The safety net in step 1 is what makes the rest safe. The behaviour map in
e2e/app.spec.ts is the contract for what the product does,
driven through the real interface and checked through the accessibility tree, so
it is deliberately separate from the implementation. It walks the counter from
Healthy, to Approaching limit, to At capacity, and back to a reset, using only
roles and visible text. Beside it, the visual gate in
e2e/styleproof.spec.ts, built on
StyleProof, reads the
browser's computed styles and compares the pull request against its base branch
at three widths (1280, 768, and 390). It catches forced hover and focus states,
rules that only apply between breakpoints, and sub-pixel drift that pixel
snapshots miss.
With behaviour held by the end-to-end map and the look held by StyleProof, the
internals are free to be reshaped to match
ARCHITECTURE.md. Optimising before that
foundation is consistent only bakes the mess in deeper, which is why the order is
not negotiable. The agentic infrastructure locks each gain in place so the
codebase does not drift back, and the
.architect-audits/ loop measures the gap closing on each
pass.
AGENTS.md / CLAUDE.md Agent contract. Thin entry points into .agents/.

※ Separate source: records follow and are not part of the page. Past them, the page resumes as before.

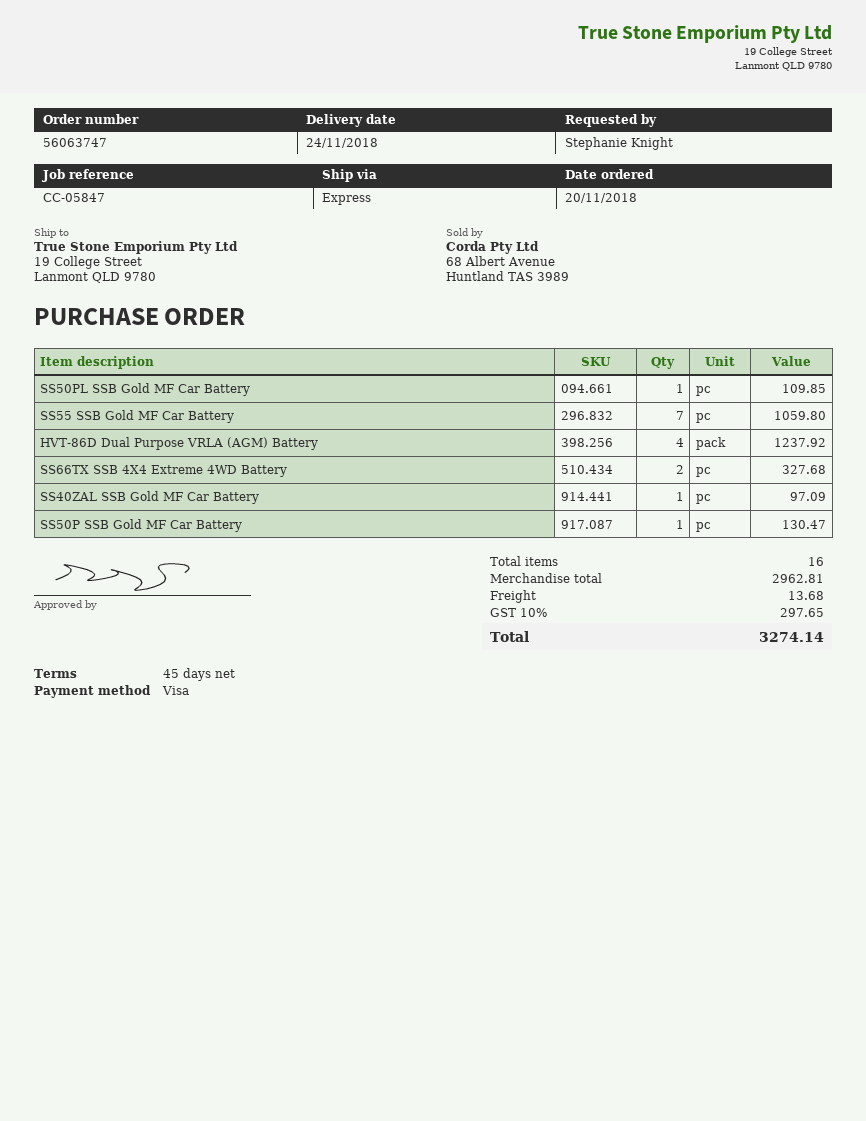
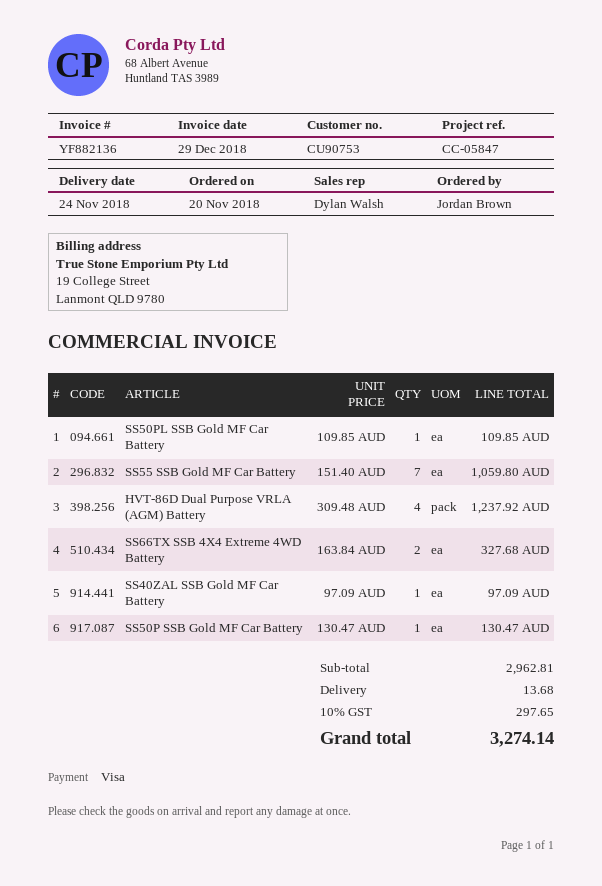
ordered by: Stephanie Knight -> Jordan Brown

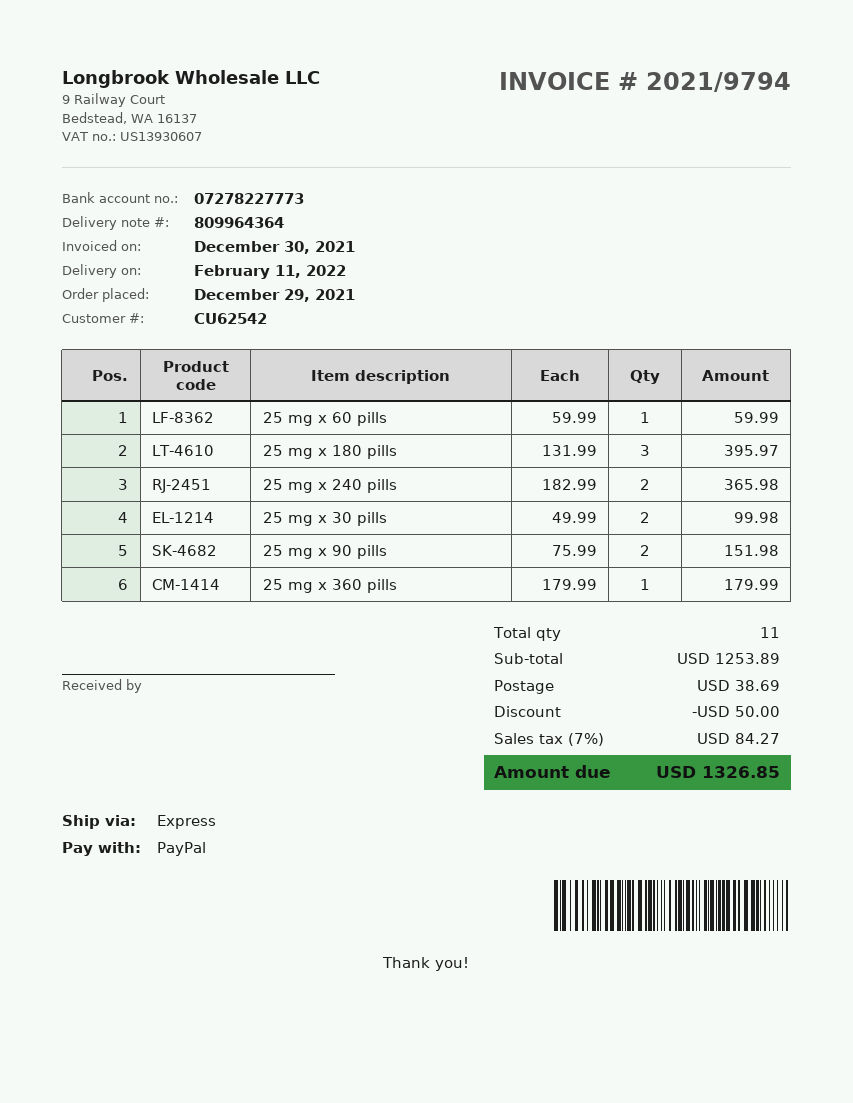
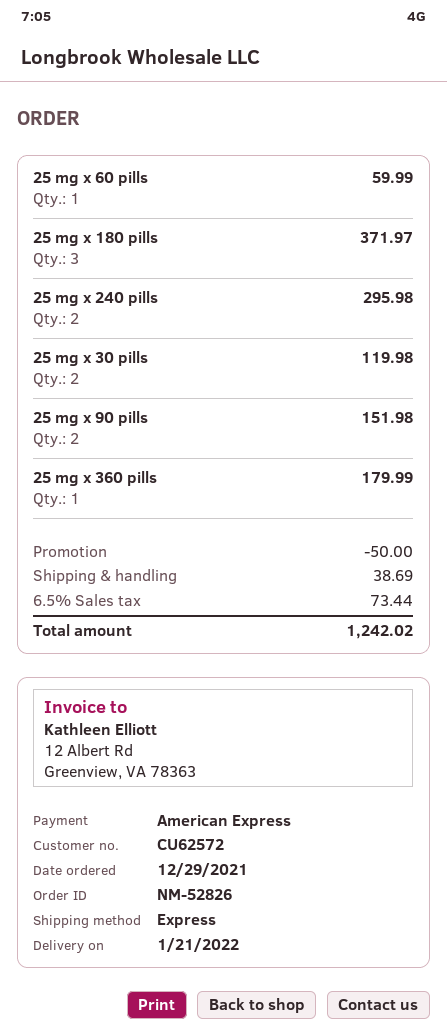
delivery date: 2022-02-11 -> 2022-01-21
customer number: CU62542 -> CU62572
payment method: PayPal -> American Express
25 mg x 180 pills: 3 for 395.97 -> 3 for 371.97
25 mg x 240 pills: 2 for 365.98 -> 2 for 295.98
25 mg x 30 pills: 2 for 99.98 -> 2 for 119.98
tax: 7% = 84.27 -> 6.5% = 73.44
total: 1326.85 -> 1242.02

.agents/ The repo's knowledge (read before writing).
project/ARCHITECTURE.md The pattern agents must follow.
project/CONVENTIONS.md Naming, imports, errors, state.
project/DEFINITION_OF_DONE.md "Done" means these gates are green.
project/TECH_STACK.md One tool per concern, and what not to add.
project/GLOSSARY.md Shared language (pairs with graphify).
decisions/ Decision records: why each constraint exists.
templates/ Scaffolds for components, tests, E2E, StyleProof.
.claude/
settings.json Permission allowlist and PreToolUse hook.
hooks/block-gate-bypass.sh Refuses --no-verify. Gates are not optional.
skills/ This repo's own packaged processes.
.husky/ pre-commit, commit-msg, pre-push gates.
.github/
dependabot.yml Weekly npm and GitHub Actions updates.
workflows/
ci.yml Quality, tests, build and size, e2e, security.
codeql.yml CodeQL static analysis (security-events).
lighthouse.yml Performance and accessibility budget on PRs.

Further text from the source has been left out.